Читать «Сэлинджер. Дань жестокому Богу» онлайн
Елизавета Михайловна Бута
Елизавета Бута
Сэлинджер. Дань жестокому Богу
* * *
Вместо предисловия
Земля Сэлинджера. Опыт чтения
…Тебе, мой будущий Земляк…
Эмили Дикинсон
Буддиста Джона Леннона застрелил человек с книжкой буддиста Джерома Сэлинджера.
Случайность?
Я получила Сэлинджера от собственной мамы.
Мне было четырнадцать.
На два года меньше, чем герою его замечательной книги «Над пропастью во ржи». Именно так перевела переводчица Рита Райт. Перевела неточно, но гениально. «Над пропастью во ржи» – звучит сильнее, чем настоящее название книги «Ловец во ржи».
На обложке была черно-белая репродукция: фрагмент картины американского художника Эндрю Уайта, странный, мальчик, остриженный под гребенку.
В мальчика нельзя было не влюбиться. Он был настоящий Холден Колфилд.
Я нырнула в эту книгу, и сразу открыла новую страну.
С тех пор «Земля Сэлинджера» – одно из моих постоянных мест пребывания.
Вокруг меня многие ребята постарше часто навещали эту землю.
Сэлинджер – один из кумиров тогдашней продвинутой молодежи.
Он идеально попадал на наше тогдашнее безвременье.
На наше чувство духоты и нужду в форточках, на наше желание бунта. Сэлинджер был одной их форточек. Из форточки дуло…

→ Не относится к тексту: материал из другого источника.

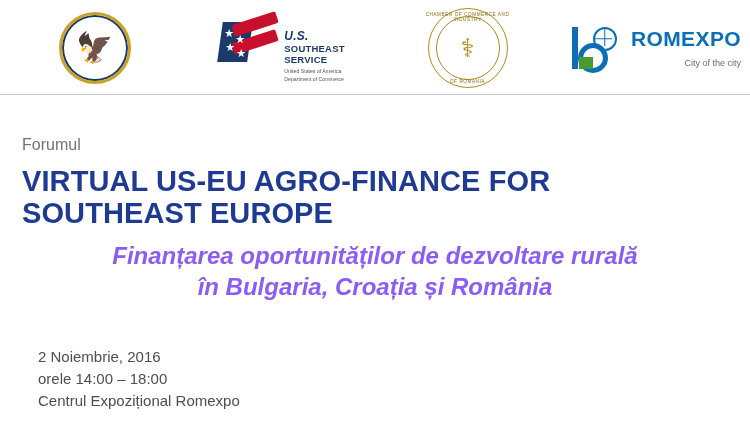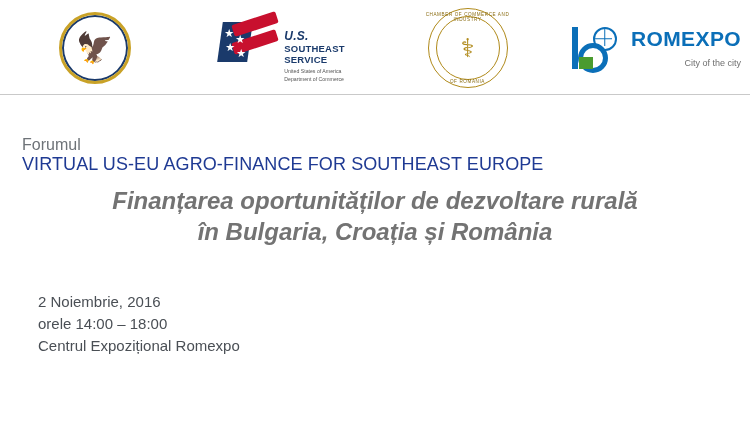"VIRTUAL US-EU AGRO-FINANCE FOR SOUTHEAST" .title-main { font-size: 18px -> 29px; font-weight: normal -> bold; margin-top: 2px -> 13px }
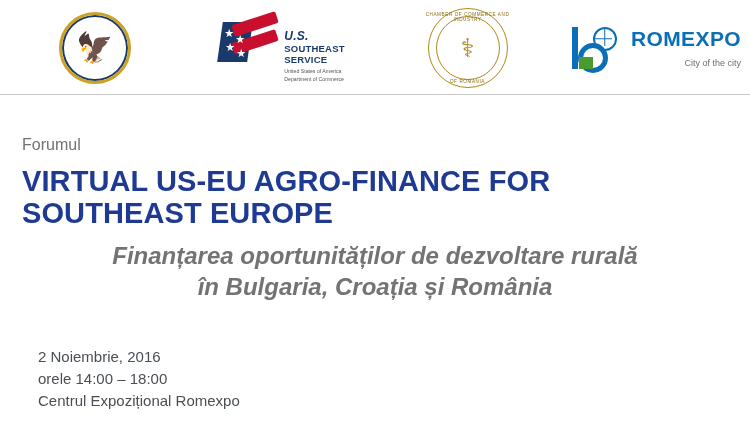"Finanțarea oportunităților de dezvoltare" .title-ro { color: #737373 -> #8b5cf6 }
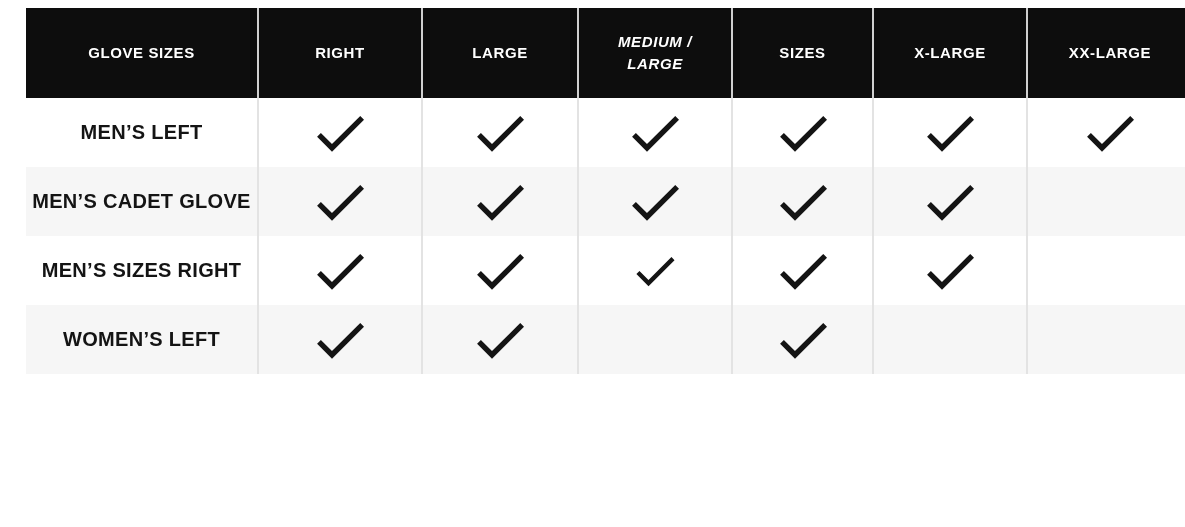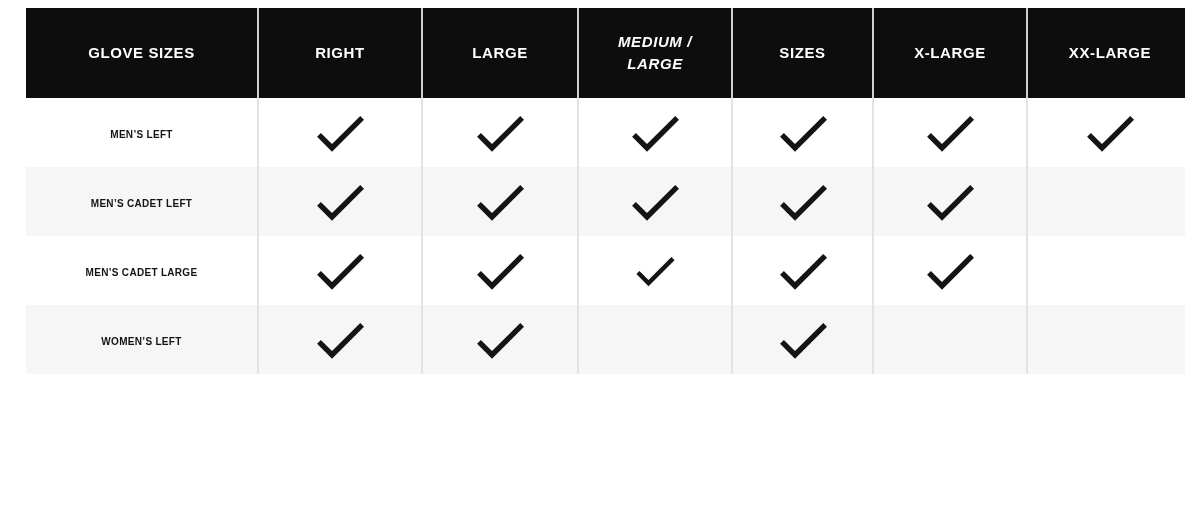"MEN’S LEFT" td.rowlabel .rlabel { font-size: 10px -> 20px }
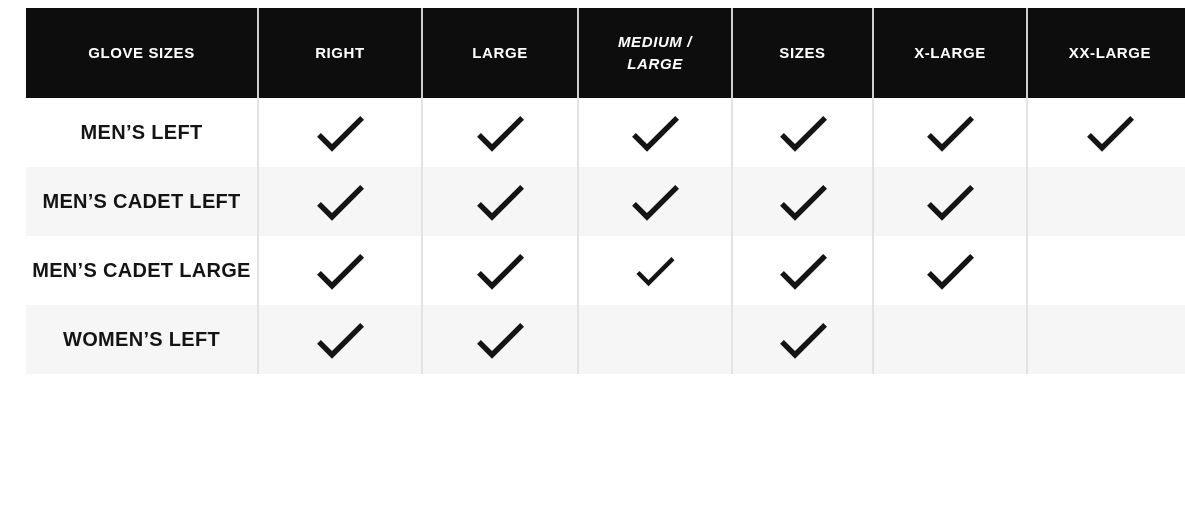"MEN’S CADET LEFT" span.rlabel { text: LEFT -> GLOVE }
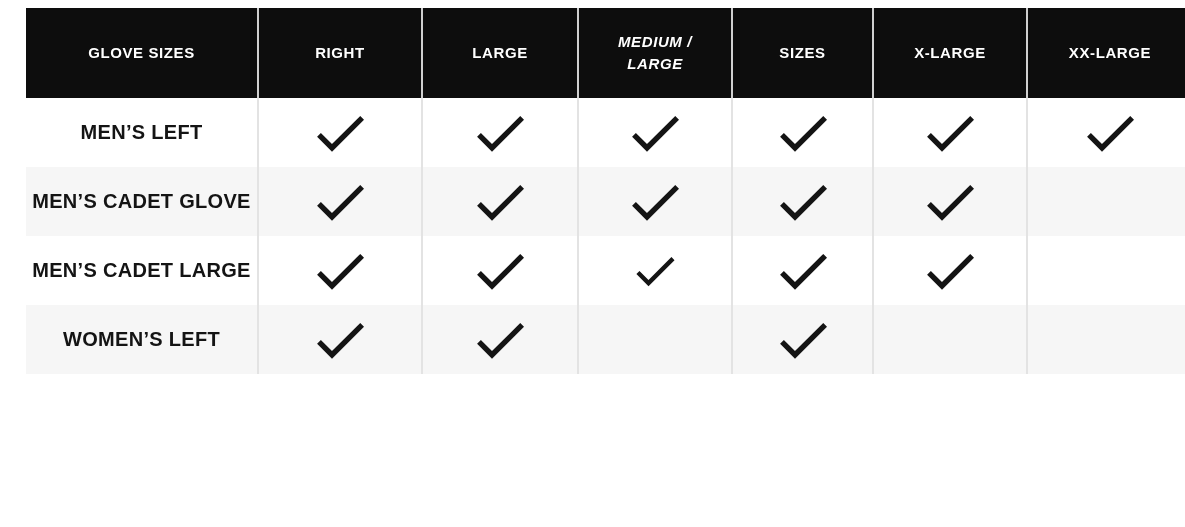"MEN’S CADET LARGE" span.rlabel { text: CADET LARGE -> SIZES RIGHT }
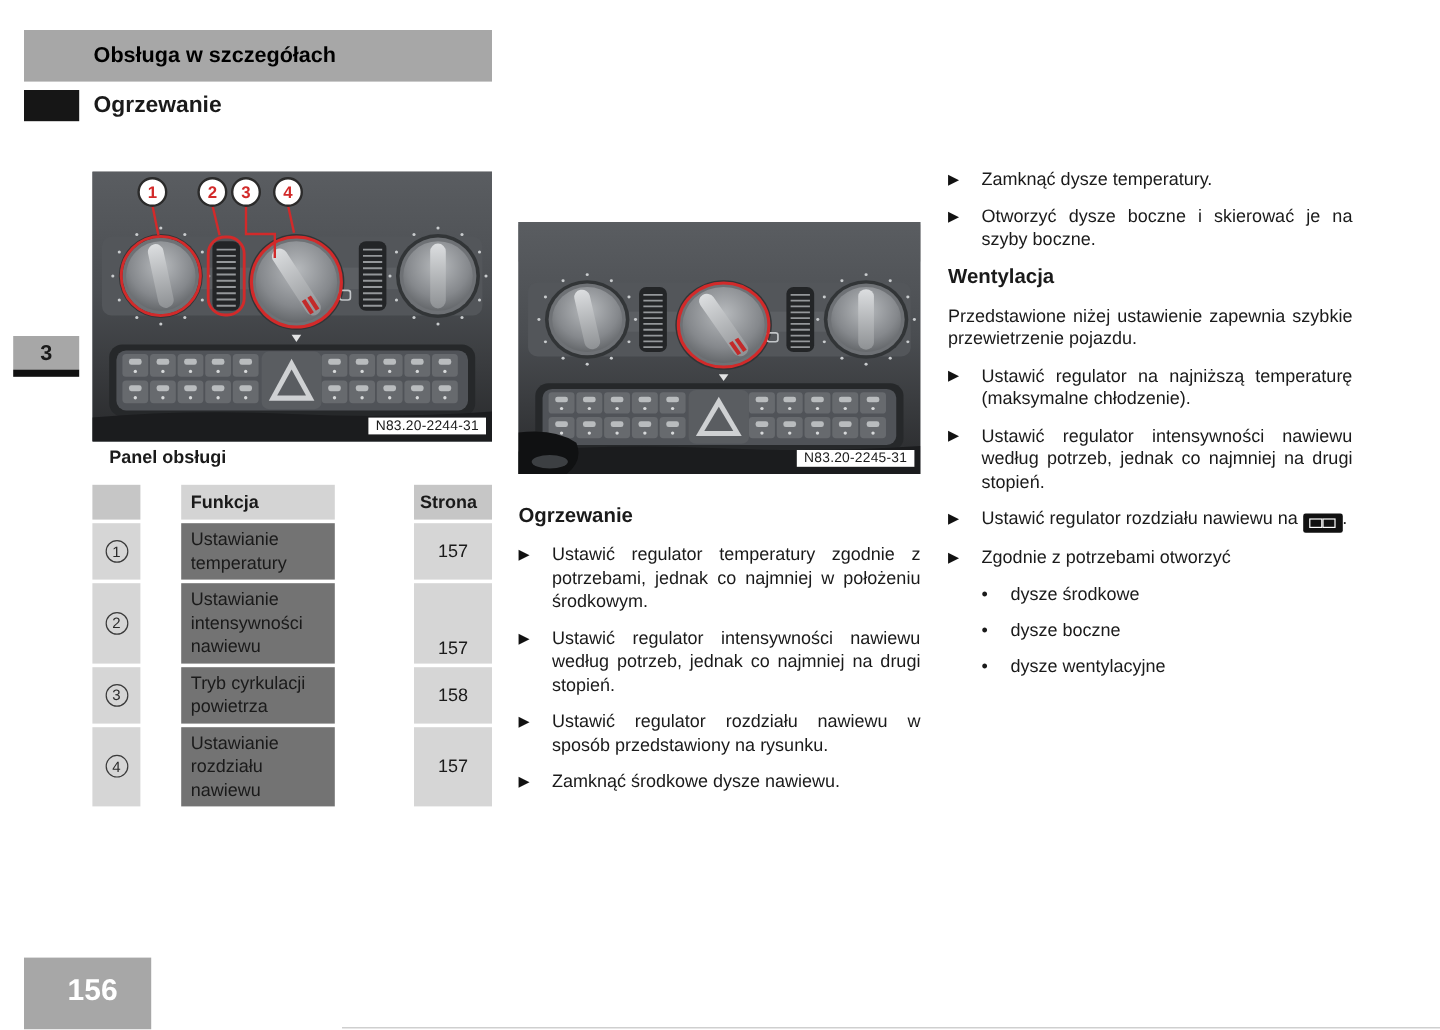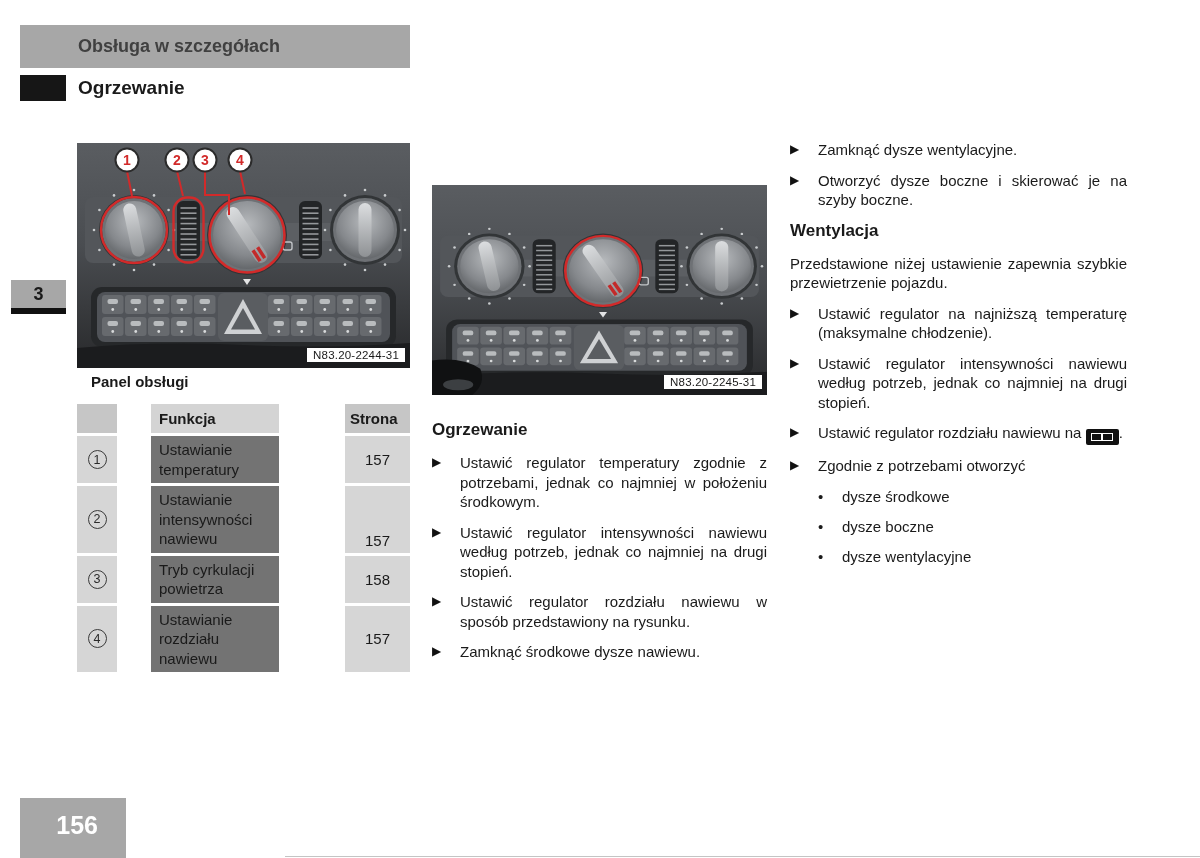"Obsługa w szczegółach" .banner { color: #404040 -> #000000 }
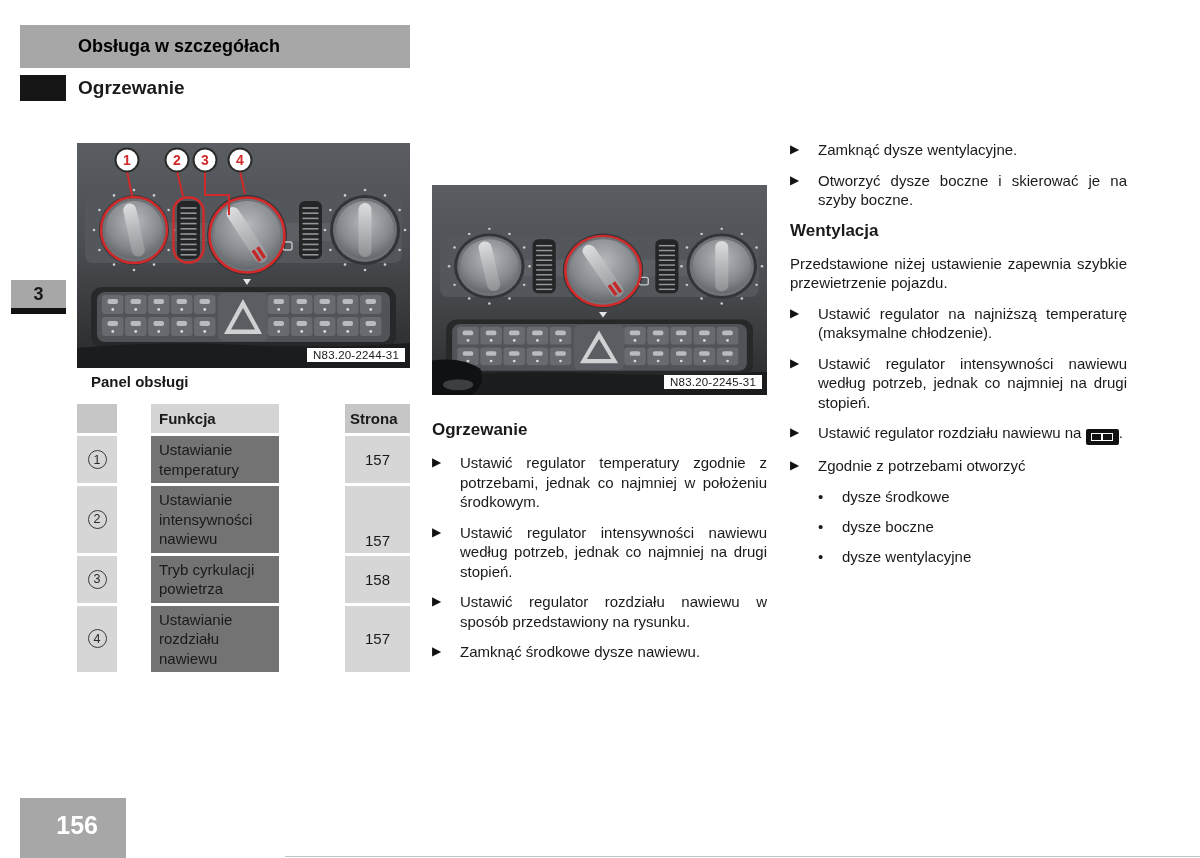"Zamknąć dysze wentylacyjne." span.txt { text: wentylacyjne -> temperatury }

Бунтом, анархией, непоняткой… это для активных, для хулиганов.
А для пассивных, предпочитающих уход в себя, веяло мягким бризом дзен-буддизма.
В общем, он подходил всем.
В той первой книге была повесть и несколько рассказов.
В повести «Над пропастью во ржи» автор, которого мы соединили с героем – был мальчик, школьник, из частной закрытой школы, из богатой семьи.
А в рассказах появлялась война.
Какая-то непонятная, война, не вполне ясно, кого с кем.
Непохожая на телевизор… помню, что сержант кашлял.
Потом он получил отпуск, и опять никакой войны – Нью-Йорк, свадьба…
И все время, и в повести и в рассказах – отчуждение героя, непонимание.
Потом была еще тоненькая книжечка из «Библиотечки «Огонька»».
И там был рассказ «Дорогой Эсмэ с любовью и всякой мерзостью». Главным в рассказе опять была тема девочки. Дети, особенно девочки, у Сэлинджера – это такие ангелы, помогающие затравленному обывателями герою.
Для меня его герои были проигравшими.
Примером «как не надо». Убивающий себя Симур Гласс.
Или жуткий мальчик-вундеркинд из дзеновского рассказа Томми.
Который объясняет журналисту, что вот он сейчас, вероятно, умрет, и ему это даже интересно, а насчет мамы-папы… нет, их не жалко. Потому что они не понимают, как все это тут – понарошку…
Это «понарошку» мне совсем не подходило. И родителей Томми жалко, и мещанскую жену Симора. И еще я, с детства учась быть художником, обиделась за главного художника вселенной, раскрасившего мир, по своему усмотрению.
Мне не понравилась телега про По Ло, спутавшего серую кобылу с вороным жеребцом, потому что он глядел «в суть лошади».
Я подумала, что если важна была только суть – все лошади были бы серыми.
Сэлинджер был моей любовью. Но даже и в четырнадцать лет я догадалась, что он скорее Младший Брат, нежели Учитель.
Потом пришла пора Сэлинджера и для моей дочери. Ей было тринадцать, и она жила в стране, где Сэлинджер введен в школьную программу.